This
post is meant to constitute an intuitive explanation of the SSD
MultiBox object detection technique. I have tried to minimise the maths
and instead slowly guide you through the tenets of this architecture,
which includes explaining what the MultiBox algorithm does. After
reading this post, I hope you will have a better grasp of SSD and will
try it out for yourselves!
Since AlexNet
took the research world by storm at the 2012 ImageNet Large-Scale
Visual Recognition Challenge (ILSVRC), deep learning has become the
go-to method for image recognition tasks, far surpassing more
traditional computer vision methods used in the literature. In the field
of computer vision, convolution neural networks excel at image classification, which consists of categorising images, given a set of classes (e.g. cat, dog), and having the network determine the strongest class present in the image.
Nowadays,
deep learning networks are better at image classification than humans,
which shows just how powerful this technique is. However, we as humans
do far more than just classify images when observing and interacting
with the world. We also localize and classify
each element within our field of view. These are much more complex
tasks which machines are still struggling to perform as well as humans.

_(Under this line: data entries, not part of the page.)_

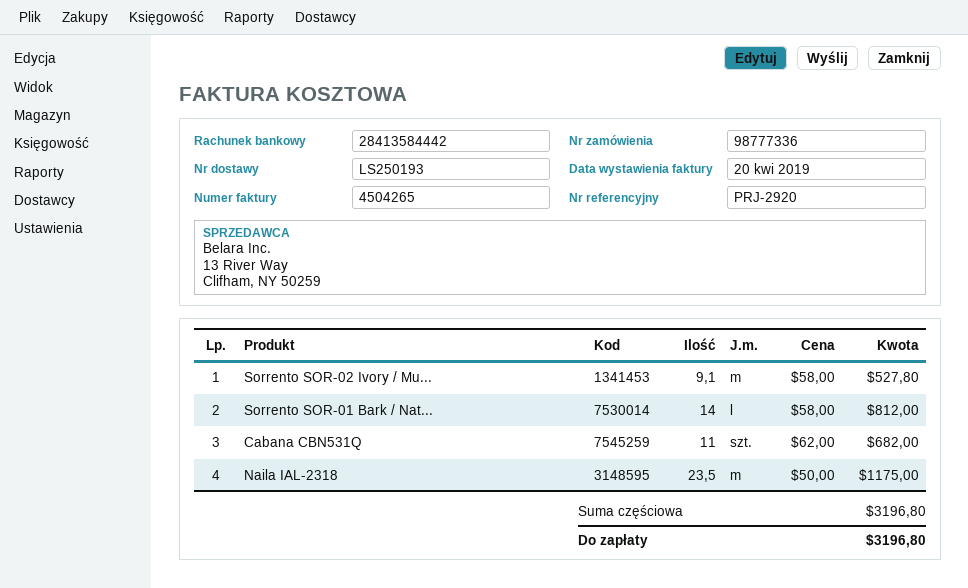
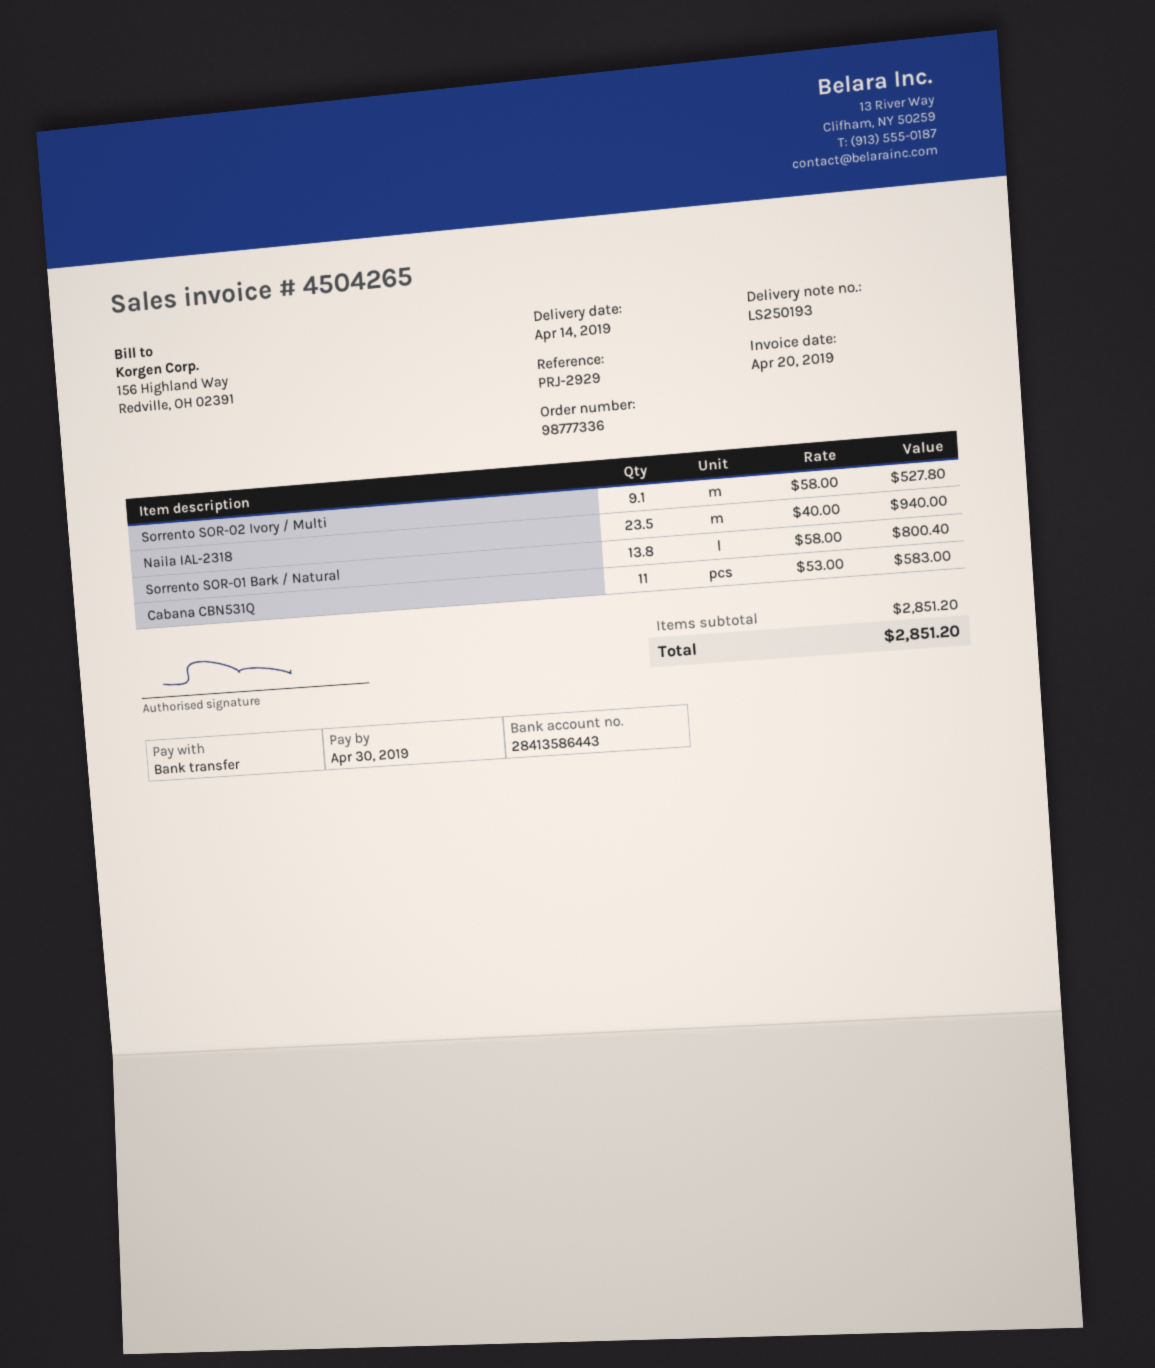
reference: PRJ-2920 -> PRJ-2929
bank account: 28413584442 -> 28413586443
Sorrento SOR-01 Bark / Nat...: 14 x 58.00 = 812.00 -> 13.8 x 58.00 = 800.40
Cabana CBN531Q: 11 x 62.00 = 682.00 -> 11 x 53.00 = 583.00
Naila IAL-2318: 23.5 x 50.00 = 1175.00 -> 23.5 x 40.00 = 940.00
subtotal: 3196.80 -> 2851.20
total: 3196.80 -> 2851.20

In fact, I would argue that object detection when performed well, brings
machines closer to real scene understanding.
The Region-Convolutional Neural Network (R-CNN)
A
few years ago, by exploiting some of the leaps made possible in
computer vision via CNNs, researchers developed R-CNNs to deal with the
tasks of object detection, localization and classification. Broadly
speaking, a R-CNN is a special type of CNN that is able to locate and
detect objects in images: the output is generally a set of bounding
boxes that closely match each of the detected objects, as well as a
class output for each detected object. The image below shows what a
typical R-CNN outputs:
There
is an exhaustive list of papers in this field and for anyone eager to
explore further I recommend starting with the following “trilogy” of
papers around the topic:
As
you might have guessed, each next paper proposes improvements to the
seminal work done in R-CNN to develop a faster network, with the goal of
achieving real-time object detection. The achievements displayed
through this set of work is truly amazing, yet none of these
architectures manage to create a real-time object detector. Without
going too much into details, the following problems with the above
networks were identified:
- Training the data is unwieldy and too long
- Training happens in multiple phases (e.g. training region proposal vs classifier)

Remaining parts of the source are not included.